Problem: Lines from the entries below that hold "none" form the answer; copy all of them.

The records:

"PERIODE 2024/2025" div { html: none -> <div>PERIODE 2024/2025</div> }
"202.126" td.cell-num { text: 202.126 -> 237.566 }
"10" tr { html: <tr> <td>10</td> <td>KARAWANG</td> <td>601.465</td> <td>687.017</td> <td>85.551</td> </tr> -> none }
---
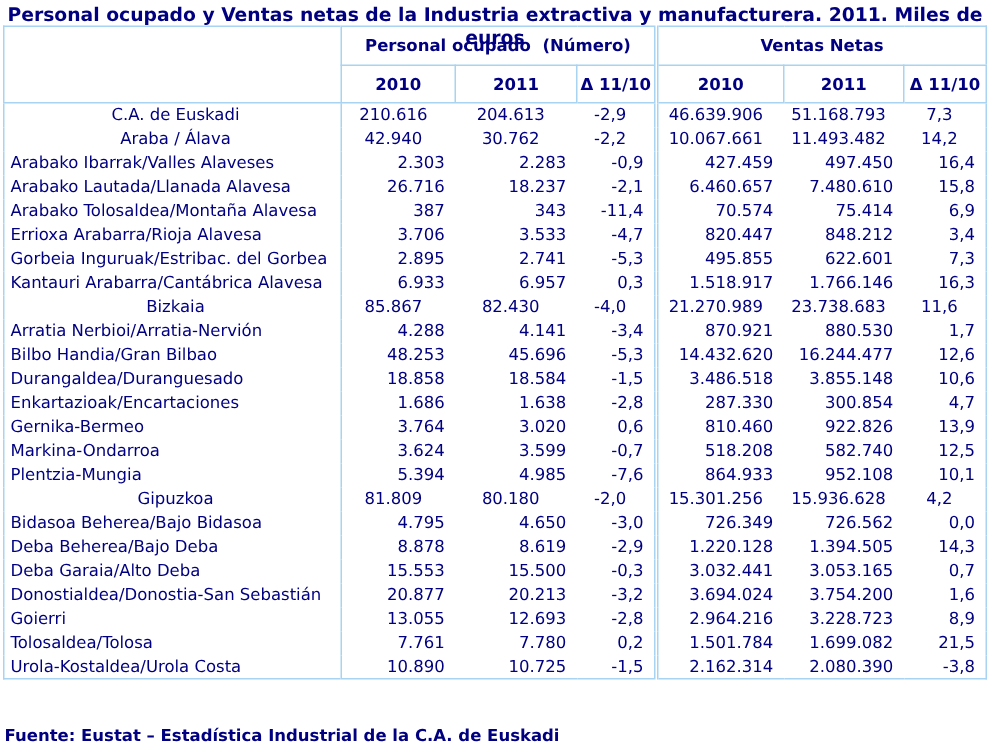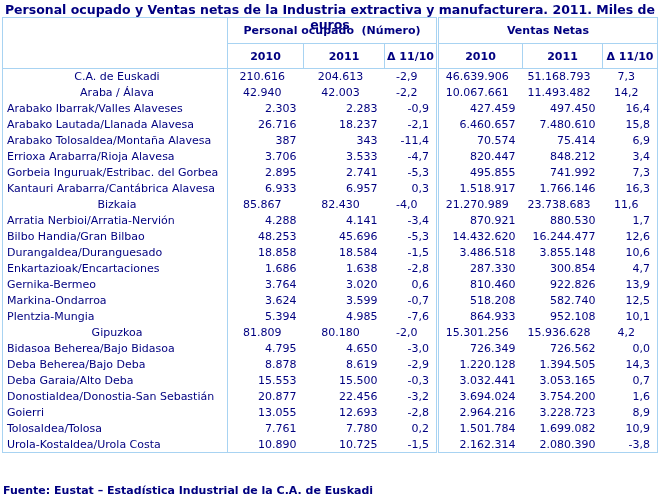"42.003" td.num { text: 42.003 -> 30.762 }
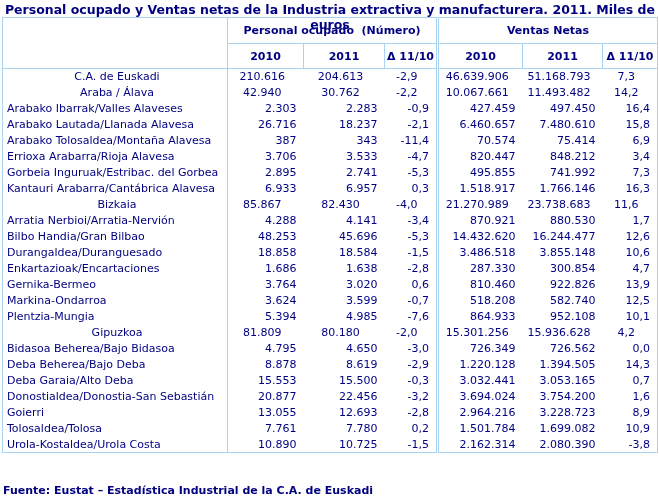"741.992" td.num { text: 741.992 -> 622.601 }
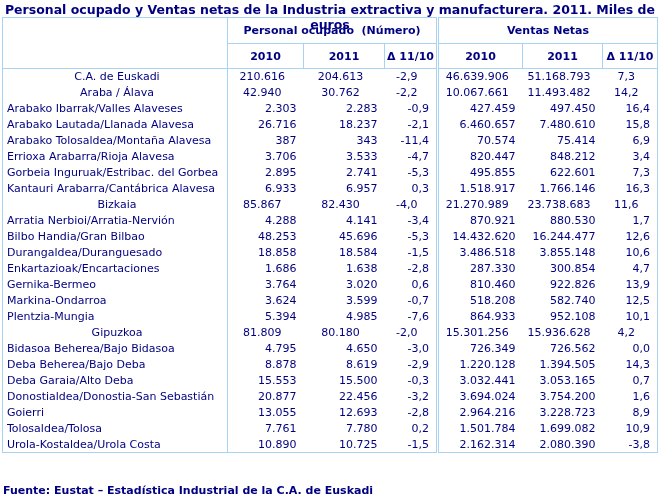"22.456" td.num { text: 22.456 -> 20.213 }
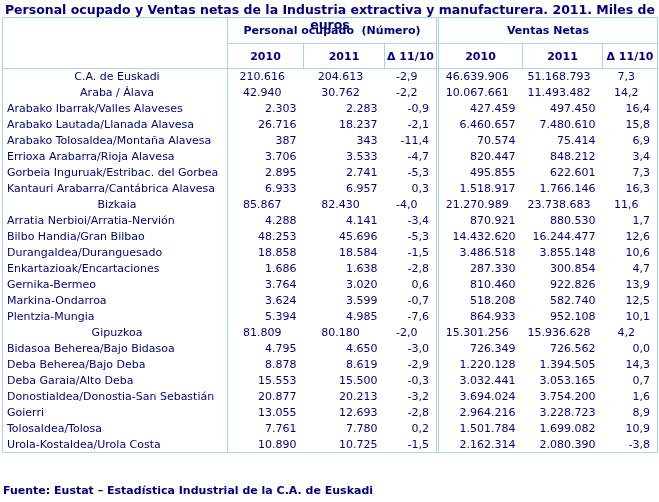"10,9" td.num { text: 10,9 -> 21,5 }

Result of this task:
"PERIODE 2024/2025" div { html: none -> <div>PERIODE 2024/2025</div> }
"10" tr { html: <tr> <td>10</td> <td>KARAWANG</td> <td>601.465</td> <td>687.017</td> <td>85.551</td> </tr> -> none }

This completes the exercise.